Anti-ulcer properties
Pumpkin seeds have also demonstrated anti-ulcer properties, protecting the gastric mucosa in a dose-dependent manner Large amounts of plant sterols, tocopherols and PUFA present in pumpkin seed oil positively affect wound healing. (20)
How to eat pumpkin seeds
The healthiest way to eat pumpkin seeds is to roast them yourself with a whole pumpkin. The results of a study showed that the ideal roasting temperature was 160 °C to obtain protein with the best nutritional quality.
Toasting the seeds makes them easier to digest, increases their antioxidant levels and makes them even more delicious.

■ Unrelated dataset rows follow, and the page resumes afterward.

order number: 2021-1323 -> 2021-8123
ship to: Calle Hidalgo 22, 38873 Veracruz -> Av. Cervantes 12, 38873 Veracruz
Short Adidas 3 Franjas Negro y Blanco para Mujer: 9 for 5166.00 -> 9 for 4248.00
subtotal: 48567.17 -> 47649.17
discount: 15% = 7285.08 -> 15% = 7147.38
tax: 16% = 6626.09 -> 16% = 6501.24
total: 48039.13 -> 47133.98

Pumpkin seeds contain a large amount of a chemical called phytic acid, which can bind to mineral nutrients in the digestive system and prevent you from absorbing them as well.

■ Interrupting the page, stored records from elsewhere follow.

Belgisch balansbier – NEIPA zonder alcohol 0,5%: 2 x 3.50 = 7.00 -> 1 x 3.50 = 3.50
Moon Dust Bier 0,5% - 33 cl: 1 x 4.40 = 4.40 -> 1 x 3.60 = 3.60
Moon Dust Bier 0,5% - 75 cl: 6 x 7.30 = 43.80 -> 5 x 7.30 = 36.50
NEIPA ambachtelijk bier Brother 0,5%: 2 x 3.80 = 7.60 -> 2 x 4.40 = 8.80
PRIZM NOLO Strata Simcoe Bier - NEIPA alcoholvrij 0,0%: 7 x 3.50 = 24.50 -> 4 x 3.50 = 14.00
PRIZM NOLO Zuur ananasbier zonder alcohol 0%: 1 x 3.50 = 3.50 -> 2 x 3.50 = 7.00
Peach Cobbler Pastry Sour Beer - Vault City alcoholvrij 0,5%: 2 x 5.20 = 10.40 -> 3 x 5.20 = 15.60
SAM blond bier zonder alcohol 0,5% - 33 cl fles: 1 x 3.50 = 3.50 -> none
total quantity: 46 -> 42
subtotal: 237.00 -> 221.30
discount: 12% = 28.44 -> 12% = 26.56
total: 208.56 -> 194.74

You can reduce the phytic acid content by soaking or sprouting the seeds before eating them
raw or roasting them.
You can also find shelled or unshelled pumpkin seeds in supermarkets and health food stores.
Snack
Mix with about a tablespoon of olive oil, spread on a baking sheet, sprinkle with herbs and a pinch of salt and roast in the oven.
Raw
You can eat them raw. An easy way to make your own pumpkin seeds is to scoop them out of a whole pumpkin. Rinse or soak the seeds to get rid of the pulp, and leave to soak for 4 hours. Use in salads.
Powdered (roasted seeds)
You can add them to fruit juice, for example, as their flavor is very mild. Or simply sprinkle over your meal.
Add to recipes
In the case of cake, just whiz it up in a blender and for bread, you can take advantage of the texture of the seeds to make delicious grain bread.
Risks pumpkin seeds
Allergic reactions. Allergy to pumpkin seeds is very rare. It has only been reported a few times in people aged 3 to 70. The reactions reported range from mild to severe. Most were mild, with local symptoms in the mouth or throat. But some people reported vomiting, swelling of the face and throat, itching, flushing, wheezing, fainting and shock. Food allergies usually happen after you've eaten the food a few times. Pay attention to how you feel the first few times after eating a new food.

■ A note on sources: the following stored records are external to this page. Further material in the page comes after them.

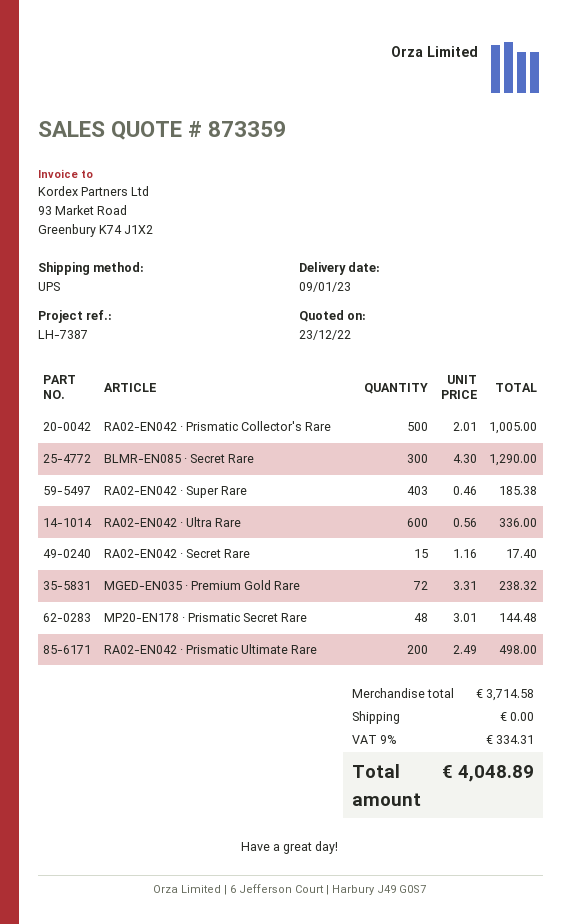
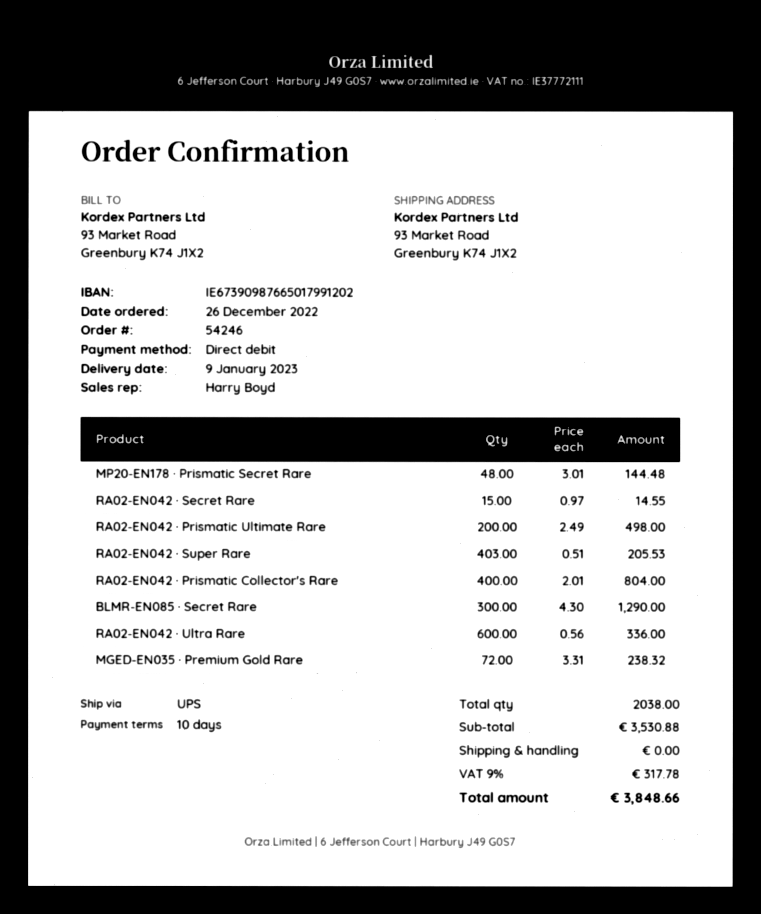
RA02-EN042 · Prismatic Collector's Rare: 500 x 2.01 = 1005.00 -> 400 x 2.01 = 804.00
RA02-EN042 · Super Rare: 403 x 0.46 = 185.38 -> 403 x 0.51 = 205.53
RA02-EN042 · Secret Rare: 15 x 1.16 = 17.40 -> 15 x 0.97 = 14.55
subtotal: 3714.58 -> 3530.88
tax: 9% = 334.31 -> 9% = 317.78
total: 4048.89 -> 3848.66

Potential drug interactions. Pumpkin seeds are rich in vitamin K, omega-3 fatty acids, magnesium and also have diuretic effects. Diuretics help eliminate excess fluid and salt from the body, making you urinate more. Because of this, if you are taking anticoagulants (such as heparin), blood pressure medication or diuretics, ask your doctor before adding pumpkin seeds to your diet.
Disclaimer: This content, including advice, provides generic information only. Do not replace a medical opinion in any way.